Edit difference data
┄┄┄┄┄┄
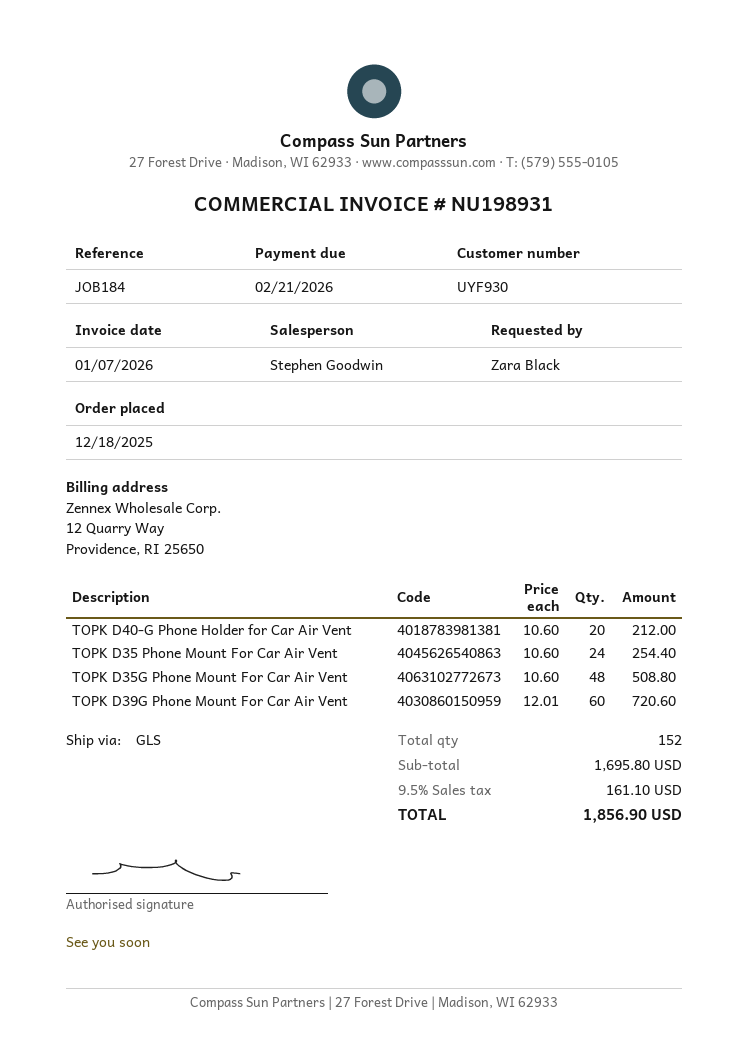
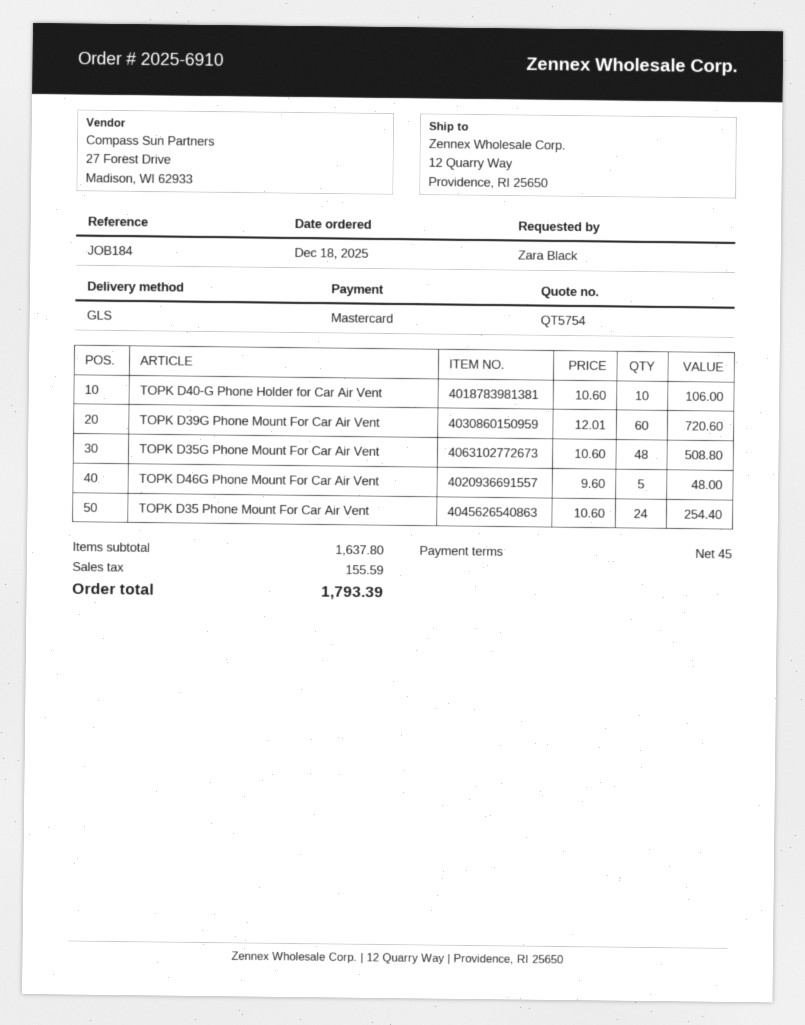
TOPK D40-G Phone Holder for Car Air Vent: 20 x 10.60 = 212.00 -> 10 x 10.60 = 106.00
TOPK D46G Phone Mount For Car Air Vent: none -> 5 x 9.60 = 48.00
subtotal: 1695.80 -> 1637.80
tax: 161.10 -> 155.59
total: 1856.90 -> 1793.39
┄┄┄┄┄┄
### TASK OBJECTIVE
The range runs from the line with "TOPK D46G Phone" to the last line of the entries above, both included. Restate it word for word.

### SOLUTION TO THIS TASK
TOPK D46G Phone Mount For Car Air Vent: none -> 5 x 9.60 = 48.00
subtotal: 1695.80 -> 1637.80
tax: 161.10 -> 155.59
total: 1856.90 -> 1793.39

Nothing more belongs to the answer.